ACTIVITY =>
Starting at the line that contains "Radiator hose: none -> 5 for 710.00", restate every line word for word through the end of the entries.
========================================
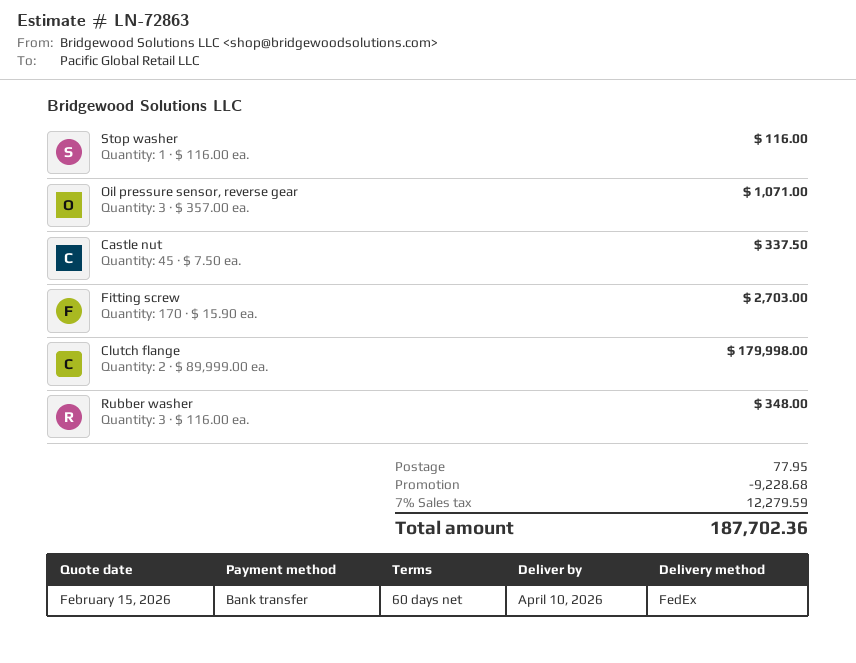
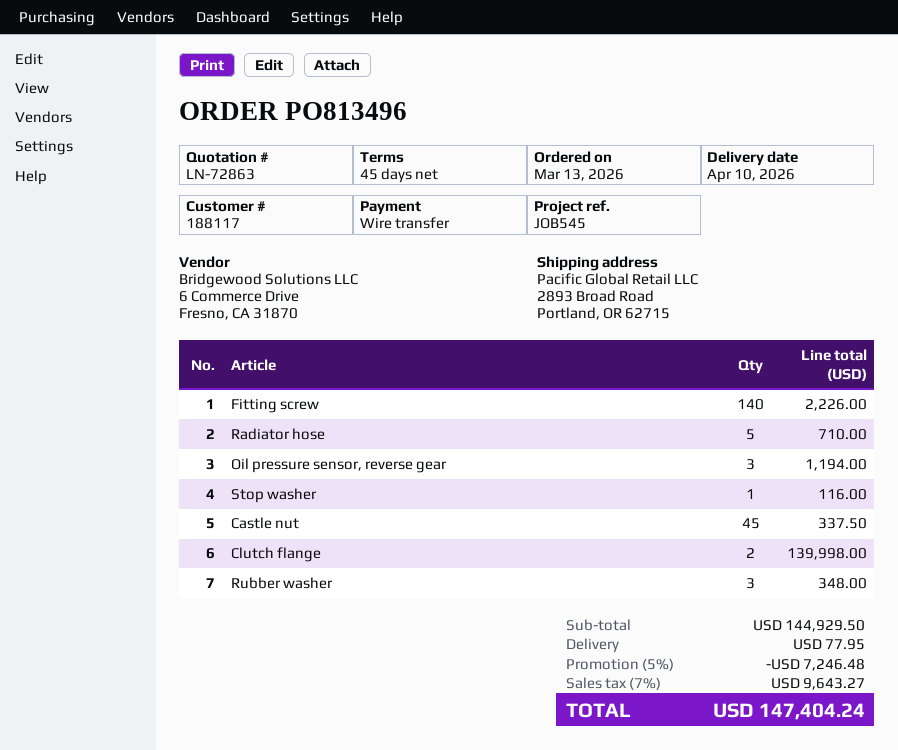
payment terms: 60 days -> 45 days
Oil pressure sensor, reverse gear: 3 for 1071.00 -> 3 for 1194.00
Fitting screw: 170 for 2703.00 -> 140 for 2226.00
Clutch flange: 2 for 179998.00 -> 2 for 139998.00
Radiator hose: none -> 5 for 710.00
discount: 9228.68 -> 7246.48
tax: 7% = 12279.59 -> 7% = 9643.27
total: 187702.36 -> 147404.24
========================================
WRITTEN RESPONSE =>
Radiator hose: none -> 5 for 710.00
discount: 9228.68 -> 7246.48
tax: 7% = 12279.59 -> 7% = 9643.27
total: 187702.36 -> 147404.24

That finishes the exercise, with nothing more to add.